- _Data in this exercise_:

=-=-=

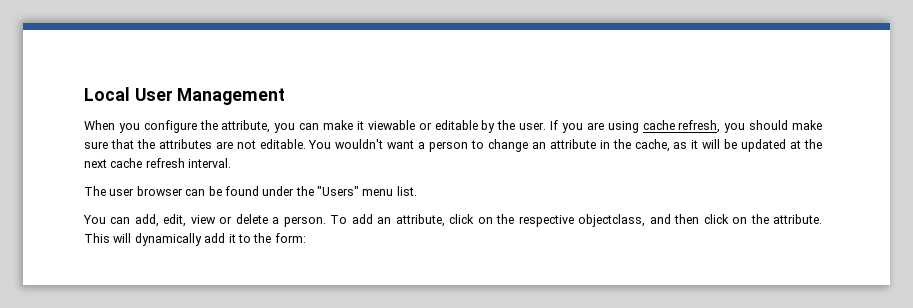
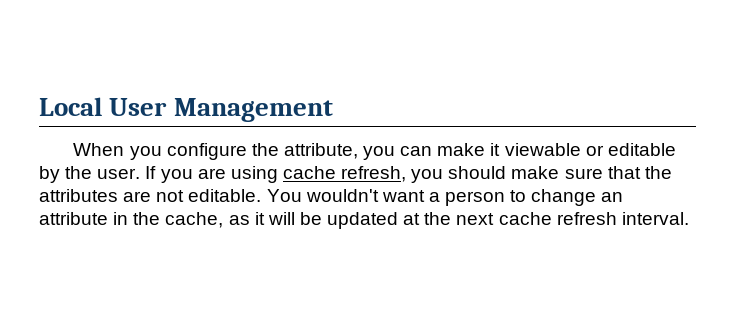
- The user browser can be found under the "Users" menu list.
- You can add, edit, view or delete a person. To add an attribute, click on the respective objectclass, and then click on the attribute. This will dynamically add it to the form:

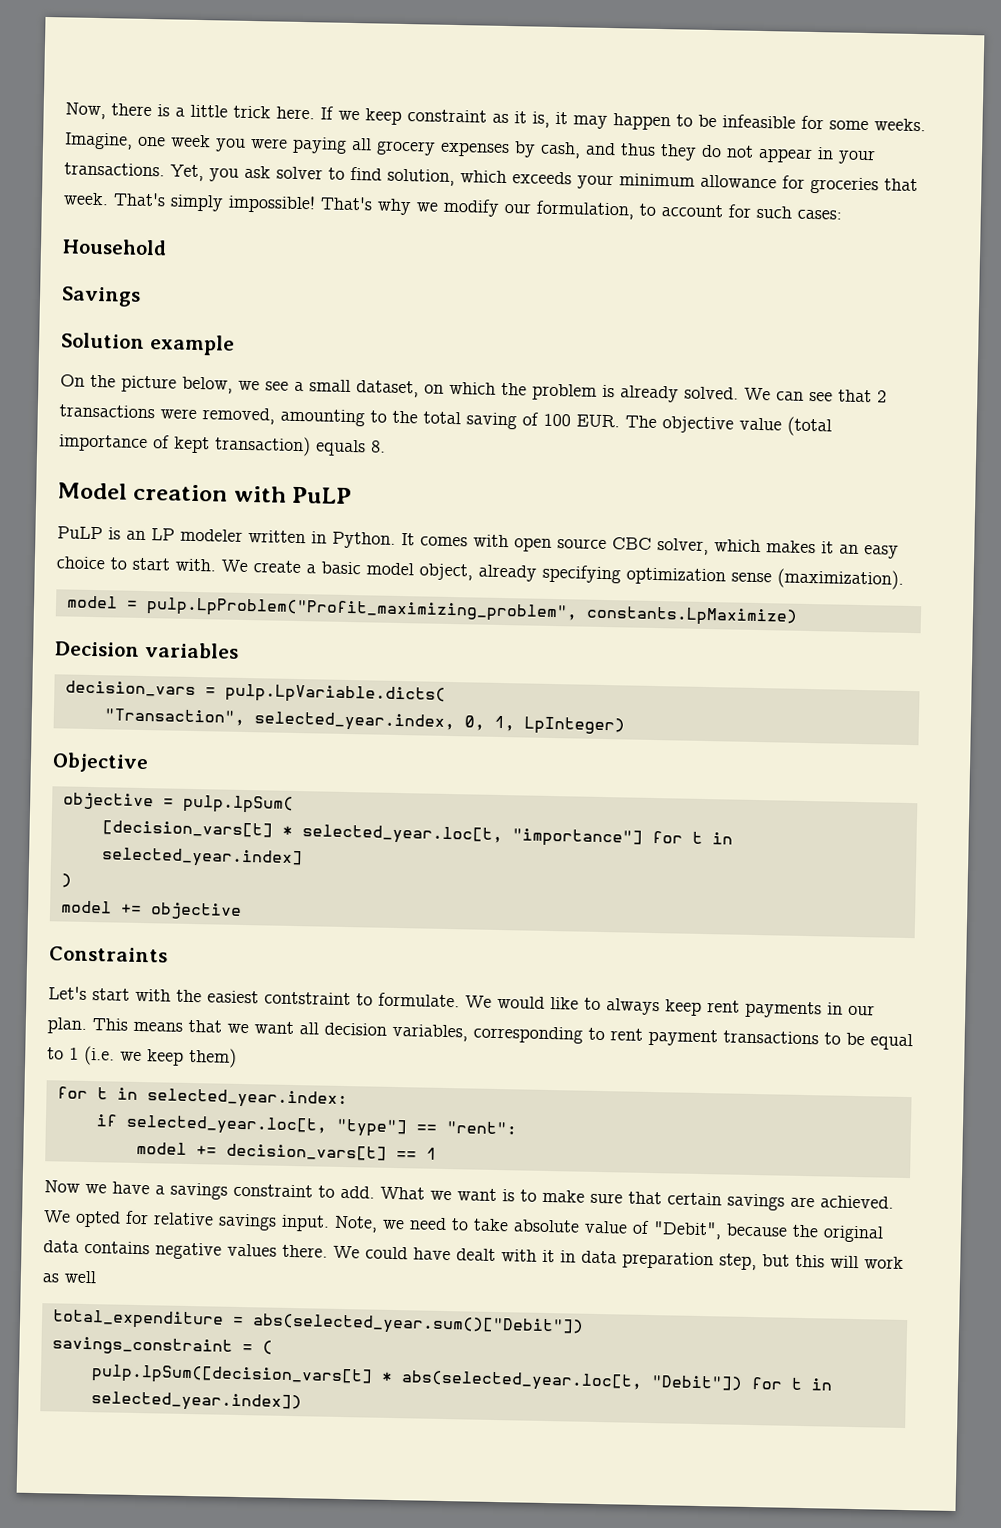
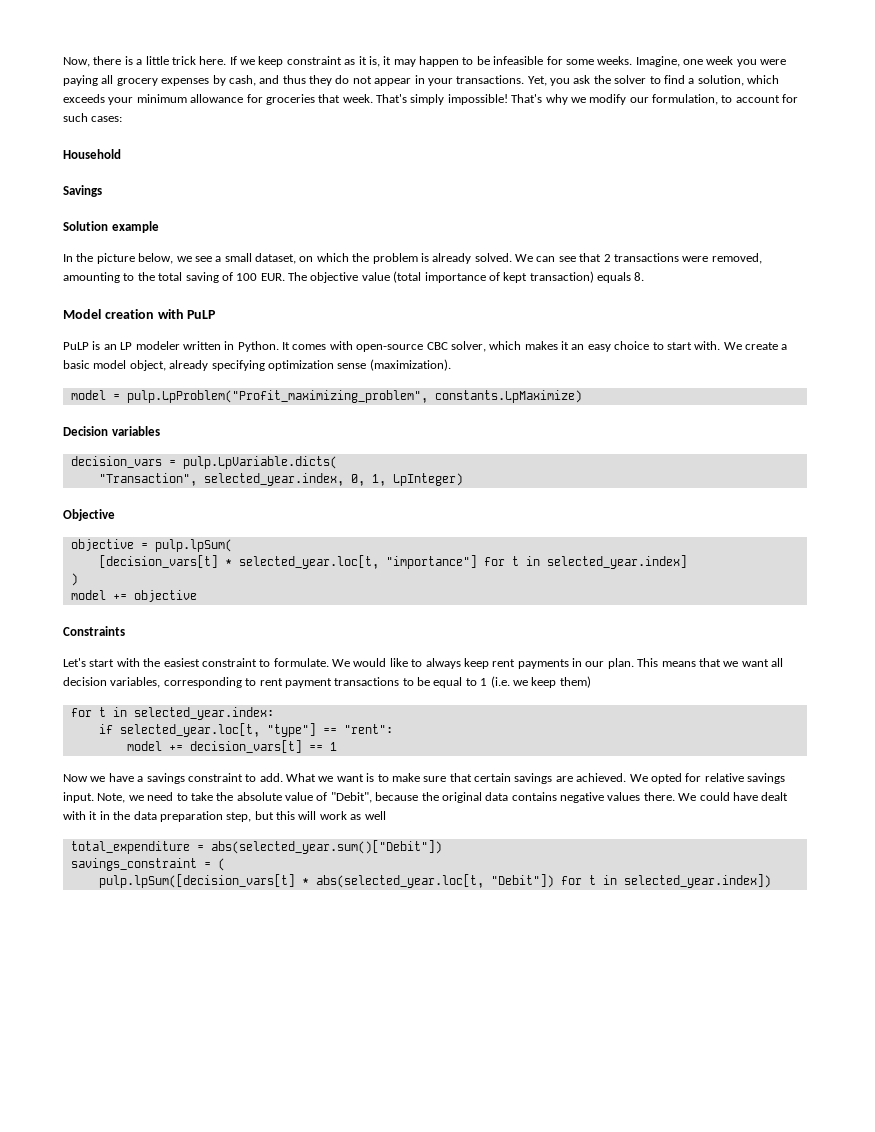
- Yet, you ask solver to find solution, which exceeds your minimum allowance for groceries that week.
+ Yet, you ask the solver to find a solution, which exceeds your minimum allowance for groceries that week.
- On the picture below, we see a small dataset, on which the problem is already solved.
+ In the picture below, we see a small dataset, on which the problem is already solved.
- It comes with open source CBC solver, which makes it an easy choice to start with.
+ It comes with open-source CBC solver, which makes it an easy choice to start with.
- Let's start with the easiest contstraint to formulate.
+ Let's start with the easiest constraint to formulate.
- Note, we need to take absolute value of "Debit", because the original data contains negative values there.
+ Note, we need to take the absolute value of "Debit", because the original data contains negative values there.
- We could have dealt with it in data preparation step, but this will work as well
+ We could have dealt with it in the data preparation step, but this will work as well

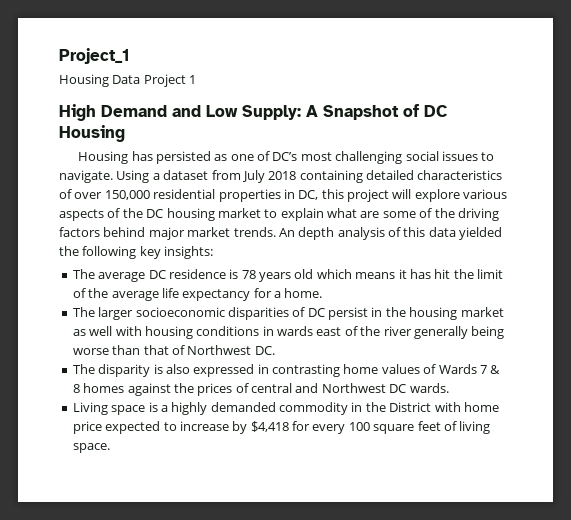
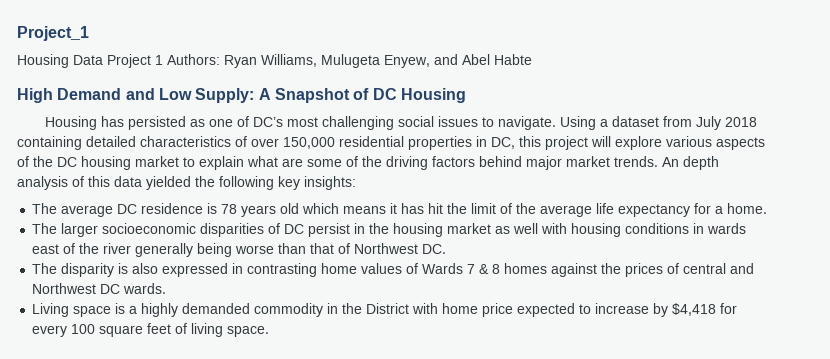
- Housing Data Project 1
+ Housing Data Project 1 Authors: Ryan Williams, Mulugeta Enyew, and Abel Habte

=-=-=

- _Task_:
Nothing but the lines from the one containing "to take the" through the final line of the records, both included and copied exactly, should appear in the answer; pictures stay out.

- _The completed task_:
+ Note, we need to take the absolute value of "Debit", because the original data contains negative values there.
- We could have dealt with it in data preparation step, but this will work as well
+ We could have dealt with it in the data preparation step, but this will work as well

- Housing Data Project 1
+ Housing Data Project 1 Authors: Ryan Williams, Mulugeta Enyew, and Abel Habte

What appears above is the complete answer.